И вот тут Белецкий не выдержал. Сделал шаг и резко притянул её к себе.
— Я скучаю по тебе, Кети, — прошептал он, зарываясь лицом в её волосы и окончательно признавая тем самым собственное поражение. Она в ответ прижалась к нему — с благодарностью и признательностью, по-детски крепко обхватила руками — “не отдам никому!” — и заплакала. Горько-сладко, освобождённо, взахлёб.
— Я тоже скучаю… Идиот ненормальный, псих, дурак несчастный!!! — она замолотила кулачками по его груди. — Ненавижу… сволочь, гад, я чуть с ума без тебя не сошла!
— Кто ещё из нас ребёнок, а? — поддразнил он, чувствуя ком в горле. Все эти ругательства казались ему сладкой музыкой. — Разнюнилась, как маленькая…
— Тётя постоянно о тебе спрашивает, — хлюпнула носом Кетеван. — Я ей всё время вру, что ты занят… или что болеешь… По-моему, она догадывается, что у нас что-то произошло, но я… не могу ей ничего рассказать, просто не могу! Может, зайдёшь сейчас со мной… только поздороваться? Чтобы она успокоилась.
— А ничего и не произошло, — он мягкими, бережными движениями вытирал слёзы с её лица. — Мы с тобой друзья и навсегда останемся добрыми друзьями. Ведь так?
— Самыми лучшими? — уточнила она, всхлипнув напоследок.
— Самыми лучшими, самыми близкими друзьями, — подтвердил он. — И я обещаю тебе, что отныне никогда не стану посягать на что-то большее. Не буду давить на тебя и требовать невозможного…
— Спасибо, — она уткнулась ему в грудь, но он ещё не закончил:
— Никогда… если только ты меня сама об этом не попросишь.
Тётя Нателла и в самом деле страшно обрадовалась появлению Белецкого вместе с племянницей. Она от всей души расцеловала парня в щёки, впрочем, сама тут же смутилась своего порыва и извинилась.
— Я думала, вы поссорились с Кети, просто эта безмозглая девчонка не хочет мне рассказывать… — призналась она, по-матерински обнимая его за плечи. — Тебя ужасно не хватало, Сандро, ну разве можно пропадать так надолго! — и тут же крикнула куда-то в сторону:
— Нино, поставь чайку, дорогая! Ко мне дети пришли.
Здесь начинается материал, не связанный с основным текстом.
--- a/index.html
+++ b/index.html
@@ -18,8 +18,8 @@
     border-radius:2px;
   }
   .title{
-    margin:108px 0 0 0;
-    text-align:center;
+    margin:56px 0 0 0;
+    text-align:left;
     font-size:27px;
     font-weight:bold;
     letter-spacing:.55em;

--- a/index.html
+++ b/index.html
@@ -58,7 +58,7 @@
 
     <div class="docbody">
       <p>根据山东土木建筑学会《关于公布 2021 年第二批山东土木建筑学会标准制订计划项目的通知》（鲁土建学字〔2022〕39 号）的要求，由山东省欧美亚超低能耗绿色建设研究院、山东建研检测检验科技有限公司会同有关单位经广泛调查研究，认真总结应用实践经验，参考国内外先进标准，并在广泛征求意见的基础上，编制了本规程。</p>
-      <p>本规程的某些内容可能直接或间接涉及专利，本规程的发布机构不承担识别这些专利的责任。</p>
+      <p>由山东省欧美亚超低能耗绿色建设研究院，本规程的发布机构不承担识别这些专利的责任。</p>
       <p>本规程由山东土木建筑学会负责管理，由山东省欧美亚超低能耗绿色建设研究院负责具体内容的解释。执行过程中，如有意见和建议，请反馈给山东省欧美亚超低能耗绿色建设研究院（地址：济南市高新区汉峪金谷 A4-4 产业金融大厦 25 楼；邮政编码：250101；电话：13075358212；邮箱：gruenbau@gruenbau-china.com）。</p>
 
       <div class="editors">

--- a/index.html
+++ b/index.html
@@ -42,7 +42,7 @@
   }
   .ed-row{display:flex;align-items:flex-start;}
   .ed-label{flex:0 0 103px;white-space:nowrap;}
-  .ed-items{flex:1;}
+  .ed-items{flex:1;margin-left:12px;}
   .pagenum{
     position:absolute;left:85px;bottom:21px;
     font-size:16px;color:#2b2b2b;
Белецкий и сам чувствовал, что дико соскучился по этой невероятной, удивительной, прекрасной женщине. По её теплу, неизменному задору и чувству юмора, по её захватывающим театральным байкам, которые он так любил…
Костюмерно-пошивочный цех располагался под самой крышей Большого театра, “под конями”, как шутила тётя Нателла. Из окон открывался потрясающий вид на столицу — пожалуй, один из лучших московских видов, искренне считал Белецкий. Сидя за швейными машинками, мастера могли безостановочно любоваться, как взмывает вверх колесница с четвёркой лошадей, ведомая прекрасным обнажённым Аполлоном.
В театре работало три тысячи человек, из них триста, включая тётю Нателлу, относились к художественно-костюмерной части. Это была пёстрая, разношёрстная толпа, которая целыми днями напролёт чертила или рисовала, кроила, строчила, вырезала, клеила, красила и вышивала — и всё ради того, чтобы вечером зрители увидели очередной яркий и красочный спектакль. В команде трудились мужские и женские костюмеры, художники-модельеры, специалисты по росписи тканей, обувщики и мастера головных уборов…
Тётя Нателла искренне любила свою работу, горела и жила ею.
— Театр становится домом — и это не ради красного словца, так и есть на самом деле, — воодушевлённо рассказывала она Белецкому, пока они пили чай с вафлями в “кухонном” уголке. — Тут и время течёт по-другому, его просто не замечаешь… Опомнишься, спохватишься — а уже вечер. Помню, при приёме на работу начальник цеха сказал мне: “Даже если вы умираете, спектакль должен состояться”. Я накрепко усвоила этот урок…
— Год назад у Антониды из “Жизни за царя” сломалась молния на русском платье, — вспомнила Кетеван, посмеиваясь. — Дело было под выходной, мастерские закрылись, так что ты думаешь?.. Тётя притащила наряд домой! До четырёх утра самолично выпарывала старую молнию и вшивала новую…
Работа здесь и впрямь кипела без остановки. Женщины утюжили и отпаривали костюмы, а затем развешивали их на плечики. У каждой солистки был свой персональный костюмер, который был в полном ответе за выход артистки на сцену.